Start of DATA EXCERPTS

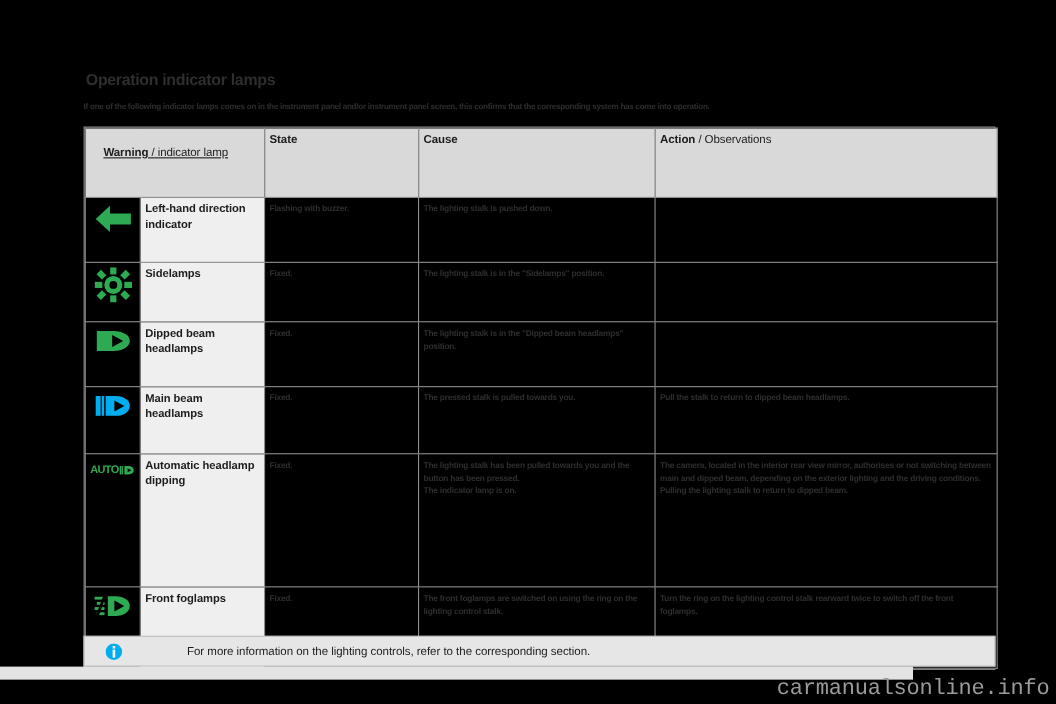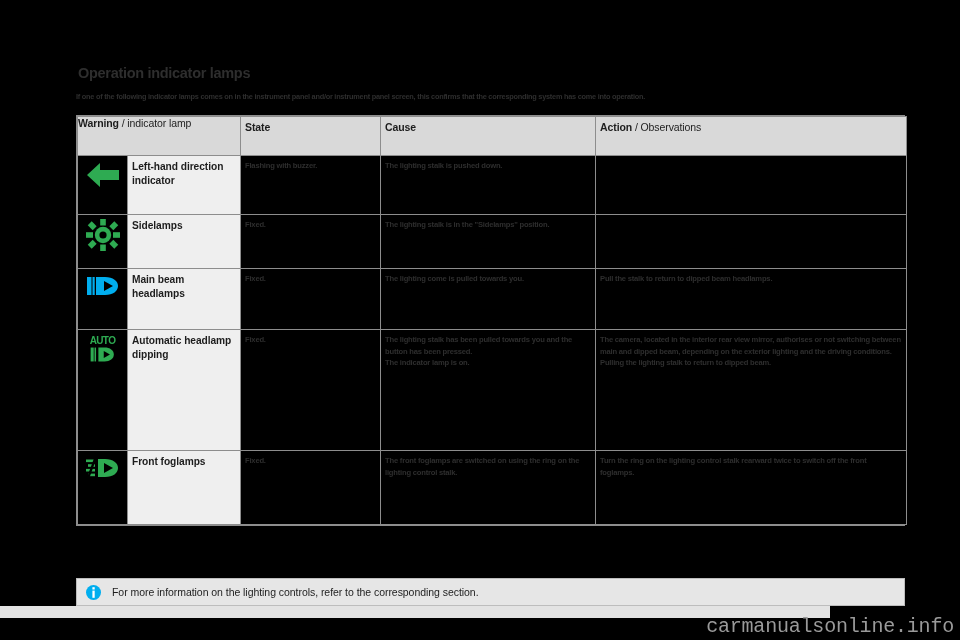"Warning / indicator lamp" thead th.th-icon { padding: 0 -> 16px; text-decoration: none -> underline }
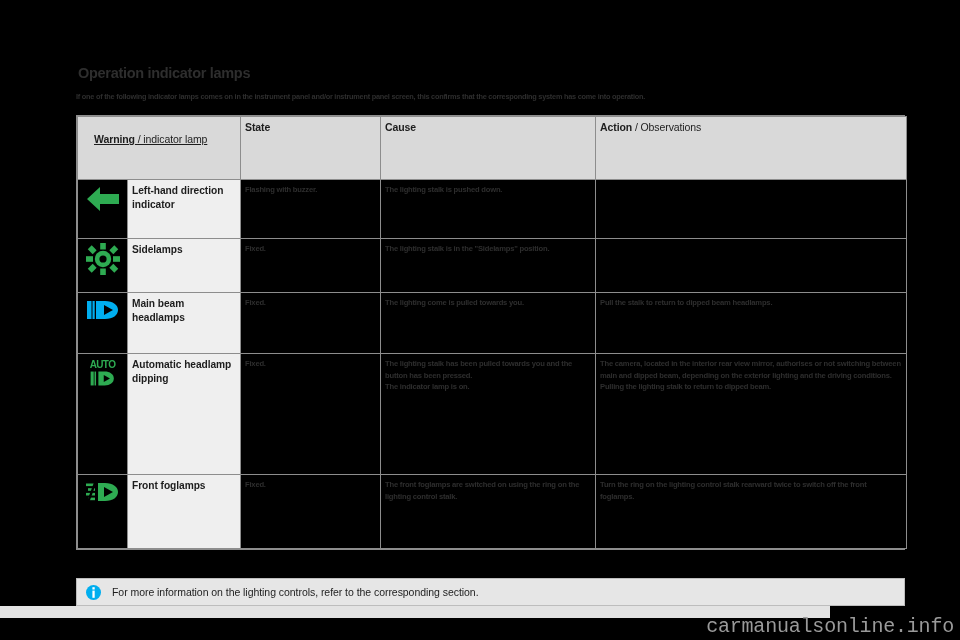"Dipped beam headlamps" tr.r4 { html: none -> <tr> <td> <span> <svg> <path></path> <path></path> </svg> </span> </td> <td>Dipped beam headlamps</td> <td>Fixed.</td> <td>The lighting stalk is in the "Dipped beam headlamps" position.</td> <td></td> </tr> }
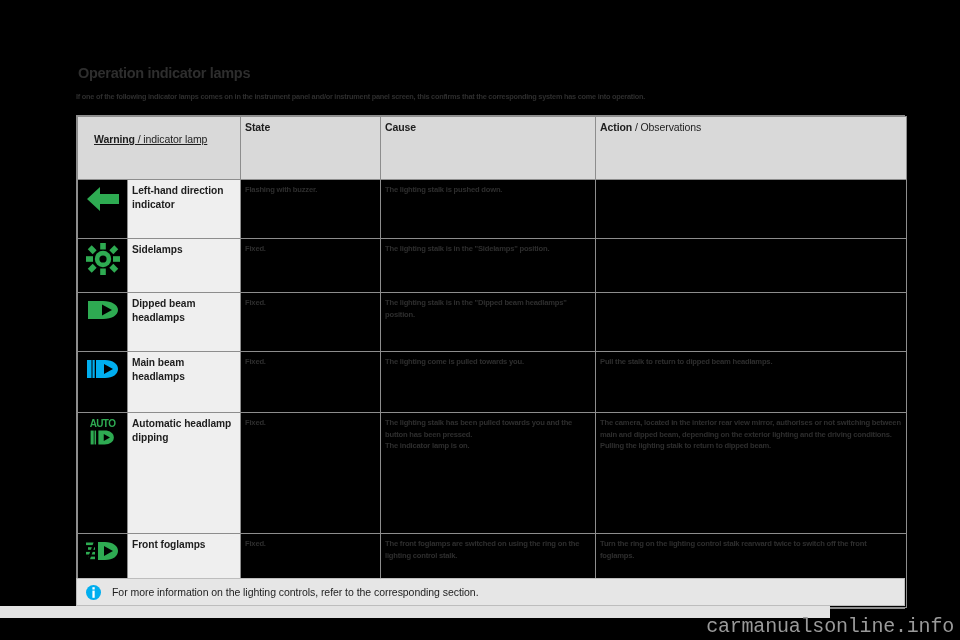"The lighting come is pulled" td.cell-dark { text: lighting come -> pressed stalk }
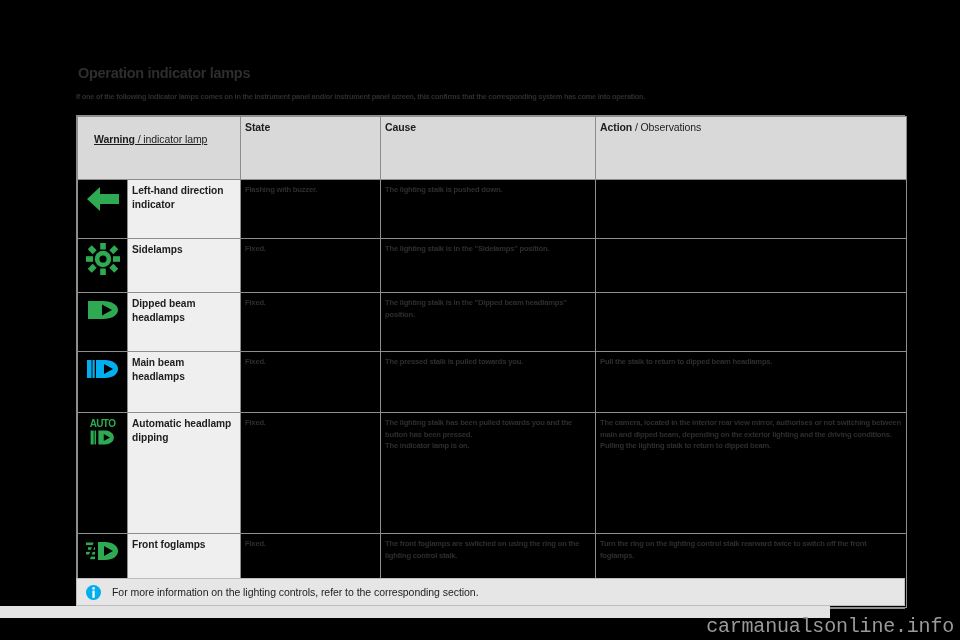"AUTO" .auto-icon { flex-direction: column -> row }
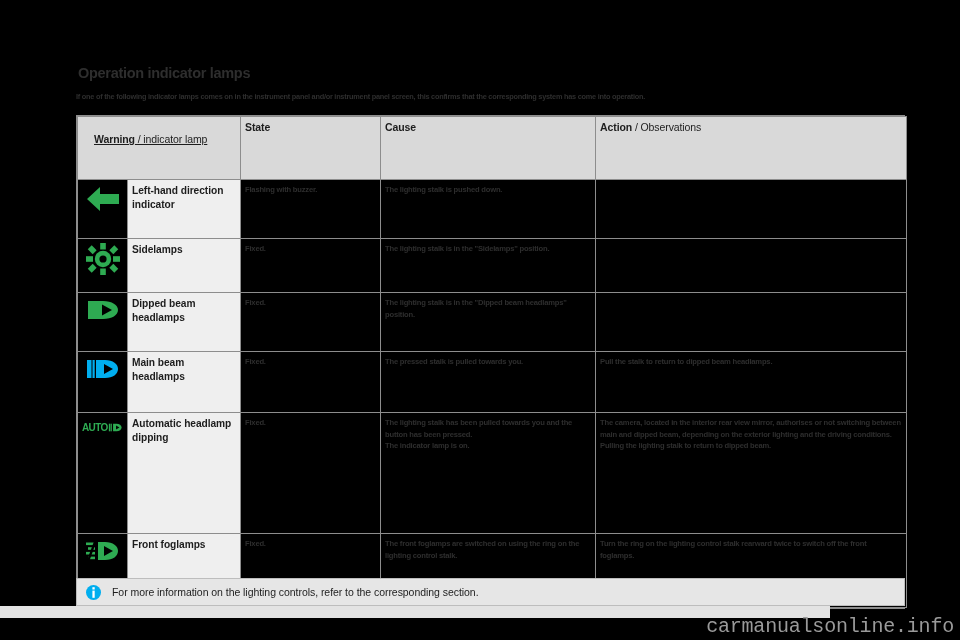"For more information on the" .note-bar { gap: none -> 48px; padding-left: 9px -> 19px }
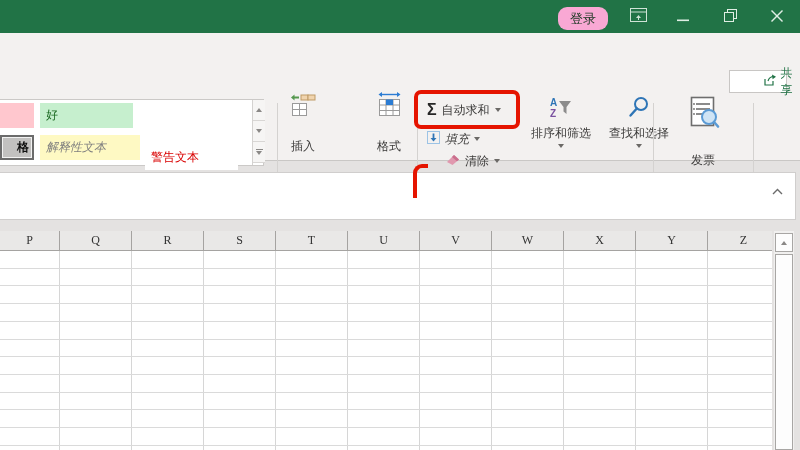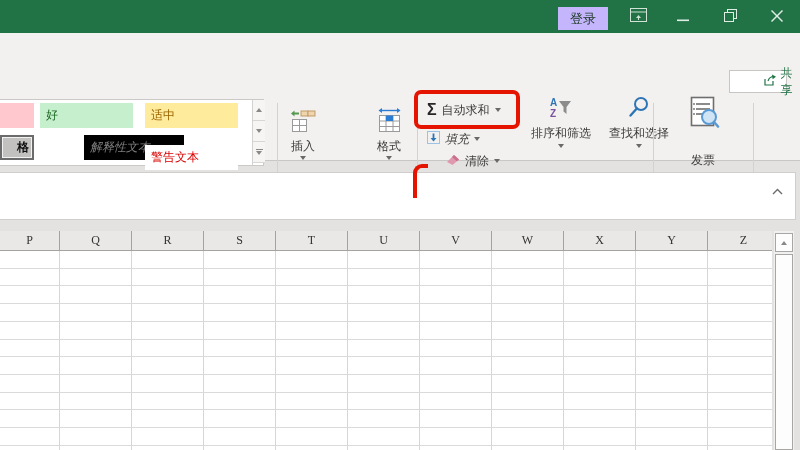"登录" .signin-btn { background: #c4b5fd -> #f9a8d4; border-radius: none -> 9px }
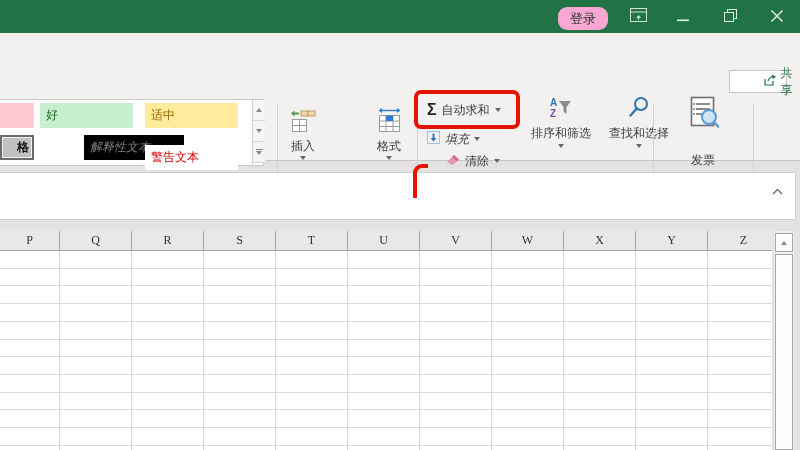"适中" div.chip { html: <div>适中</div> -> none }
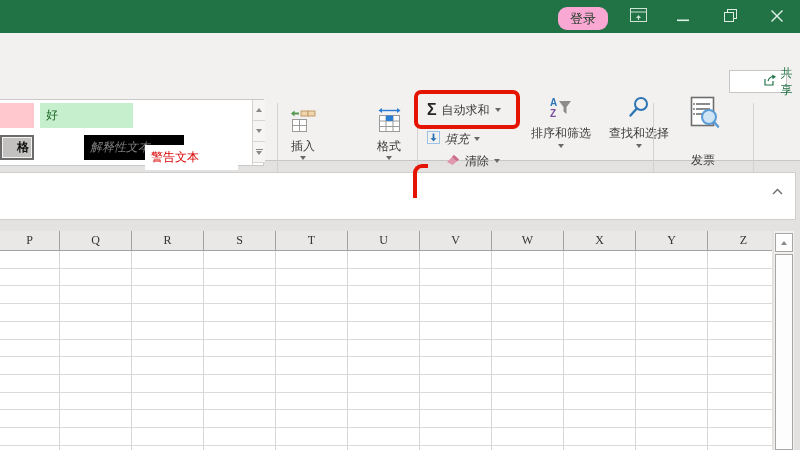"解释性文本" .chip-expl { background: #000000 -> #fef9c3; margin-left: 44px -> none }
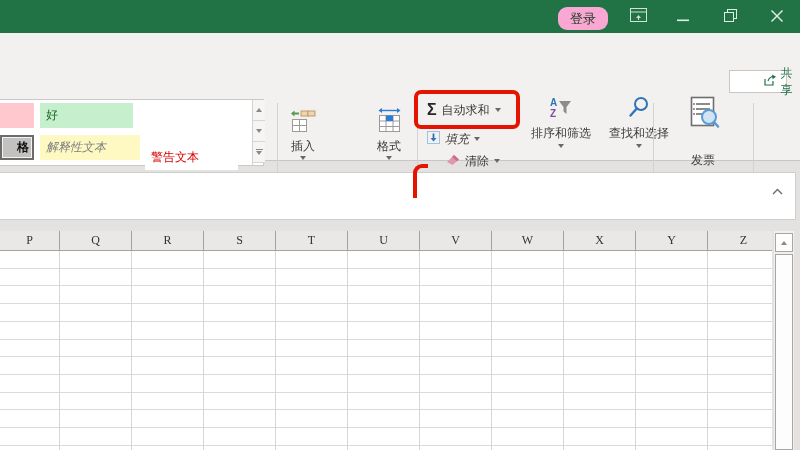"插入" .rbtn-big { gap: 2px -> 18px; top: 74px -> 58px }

End of DATA EXCERPTS

**PROBLEM DESCRIPTION:** Starting at the line that contains "lighting come is" and ending at the final line of the data, reproduce each line exactly. Pictures stay out of the copy.

**REPLY TO THE TASK:**
"The lighting come is pulled" td.cell-dark { text: lighting come -> pressed stalk }
"AUTO" .auto-icon { flex-direction: column -> row }
"For more information on the" .note-bar { gap: none -> 48px; padding-left: 9px -> 19px }
"登录" .signin-btn { background: #c4b5fd -> #f9a8d4; border-radius: none -> 9px }
"适中" div.chip { html: <div>适中</div> -> none }
"解释性文本" .chip-expl { background: #000000 -> #fef9c3; margin-left: 44px -> none }
"插入" .rbtn-big { gap: 2px -> 18px; top: 74px -> 58px }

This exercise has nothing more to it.